[[ SOURCE RECORDS open ]]
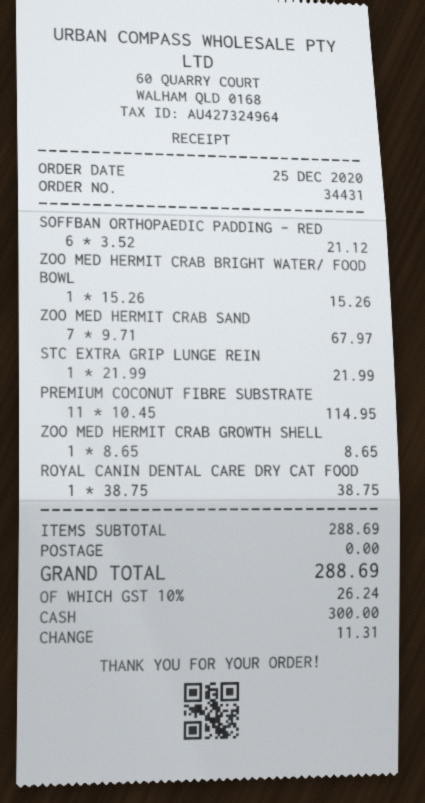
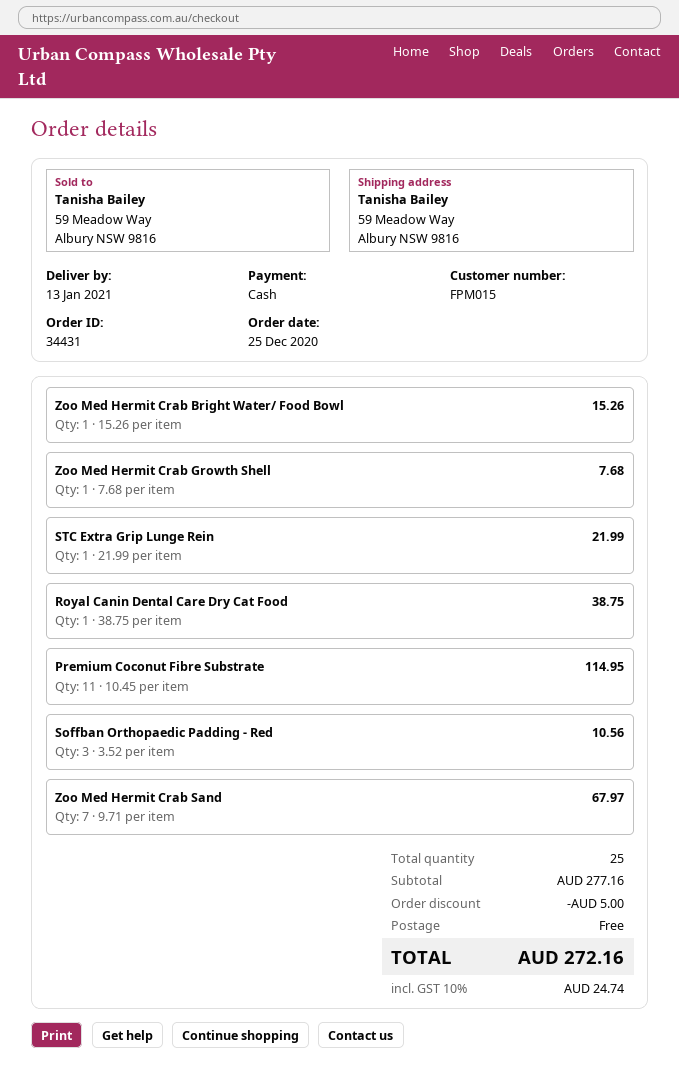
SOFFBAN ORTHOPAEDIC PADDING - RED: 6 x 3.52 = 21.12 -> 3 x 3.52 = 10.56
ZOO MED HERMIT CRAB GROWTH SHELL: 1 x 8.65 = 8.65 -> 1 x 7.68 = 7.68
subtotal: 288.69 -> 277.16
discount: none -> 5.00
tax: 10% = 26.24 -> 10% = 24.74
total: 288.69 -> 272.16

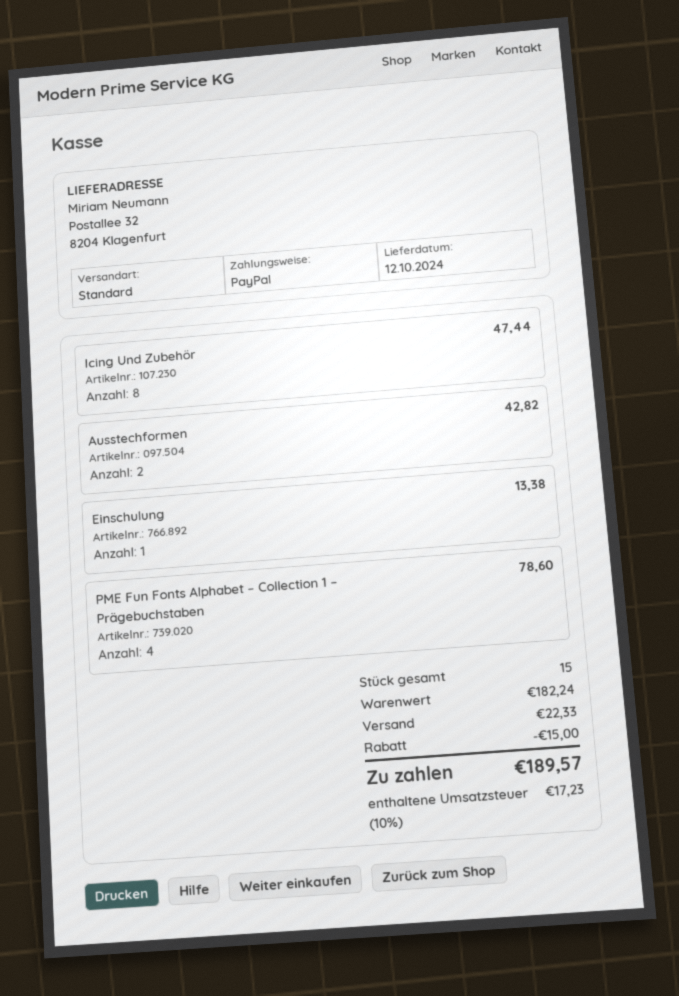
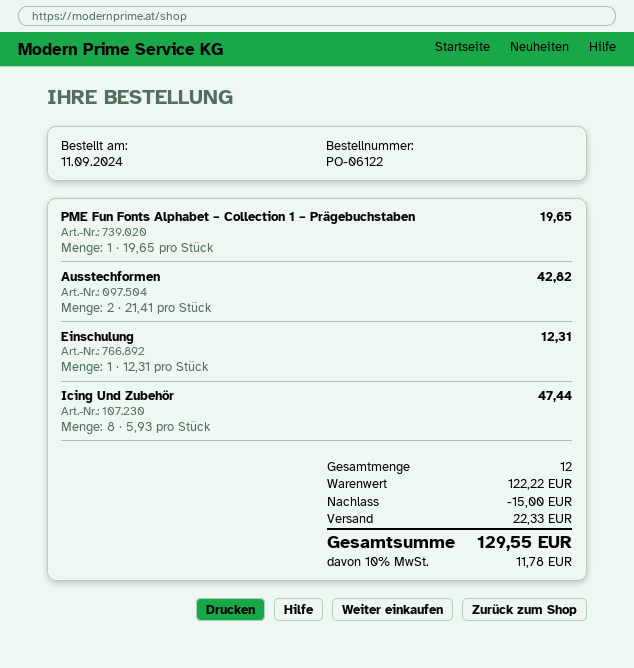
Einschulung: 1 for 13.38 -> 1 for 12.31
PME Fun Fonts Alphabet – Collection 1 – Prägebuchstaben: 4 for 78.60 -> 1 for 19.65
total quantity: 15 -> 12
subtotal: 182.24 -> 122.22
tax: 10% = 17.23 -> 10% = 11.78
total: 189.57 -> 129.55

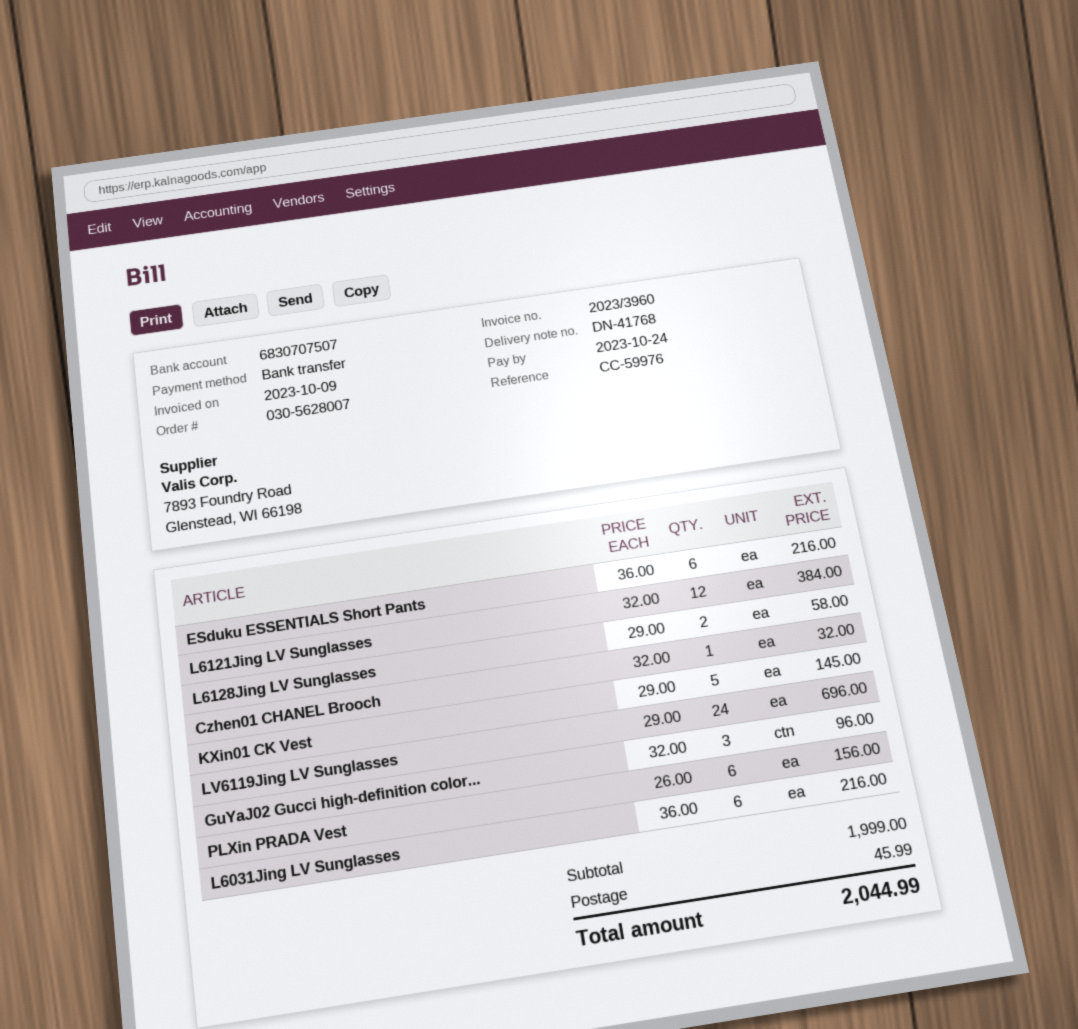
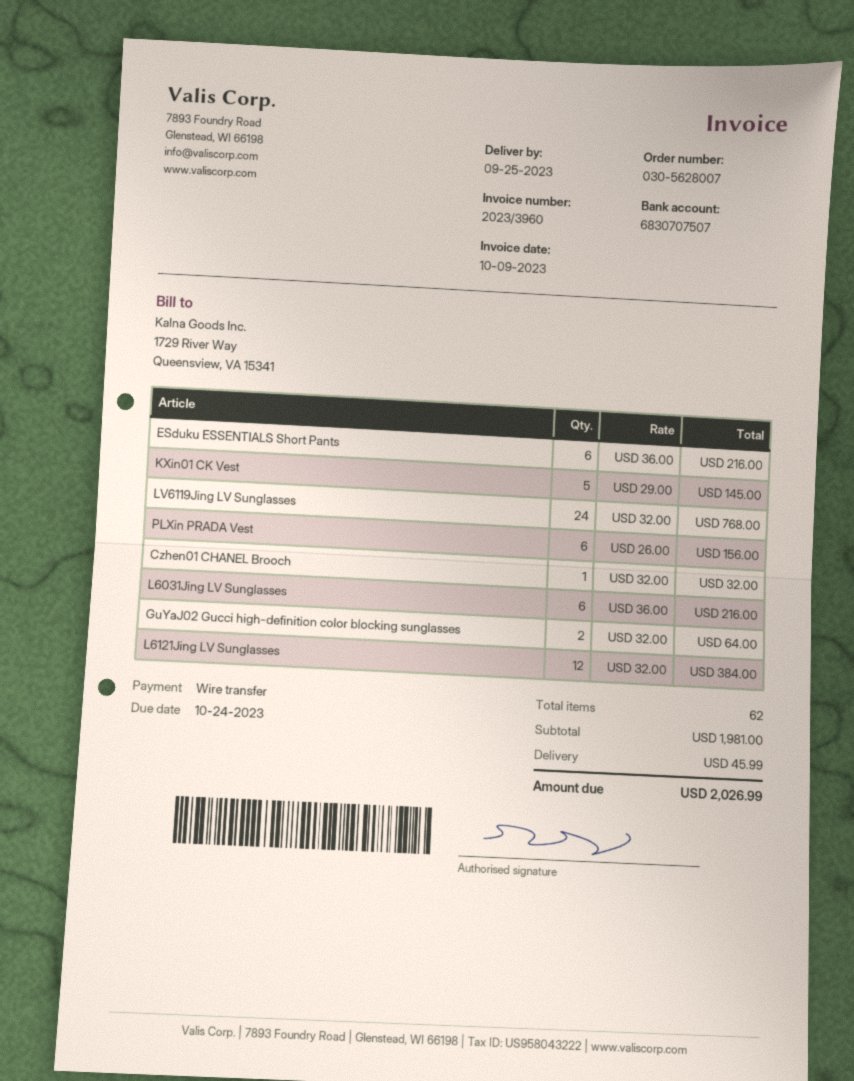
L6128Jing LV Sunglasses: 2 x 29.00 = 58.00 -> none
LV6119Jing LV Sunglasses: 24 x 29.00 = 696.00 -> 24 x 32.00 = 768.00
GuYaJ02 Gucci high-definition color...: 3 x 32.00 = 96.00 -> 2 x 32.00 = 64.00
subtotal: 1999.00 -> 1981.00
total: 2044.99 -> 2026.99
[[ SOURCE RECORDS closed ]]
> **EXERCISE PROMPT**:
Word for word, copy the lines from the one with "Einschulung: 1 for 13.38 -> 1 for 12.31" through the end of the entries above, and do not include any picture.

> **EXERCISE RESPONSE**:
Einschulung: 1 for 13.38 -> 1 for 12.31
PME Fun Fonts Alphabet – Collection 1 – Prägebuchstaben: 4 for 78.60 -> 1 for 19.65
total quantity: 15 -> 12
subtotal: 182.24 -> 122.22
tax: 10% = 17.23 -> 10% = 11.78
total: 189.57 -> 129.55

L6128Jing LV Sunglasses: 2 x 29.00 = 58.00 -> none
LV6119Jing LV Sunglasses: 24 x 29.00 = 696.00 -> 24 x 32.00 = 768.00
GuYaJ02 Gucci high-definition color...: 3 x 32.00 = 96.00 -> 2 x 32.00 = 64.00
subtotal: 1999.00 -> 1981.00
total: 2044.99 -> 2026.99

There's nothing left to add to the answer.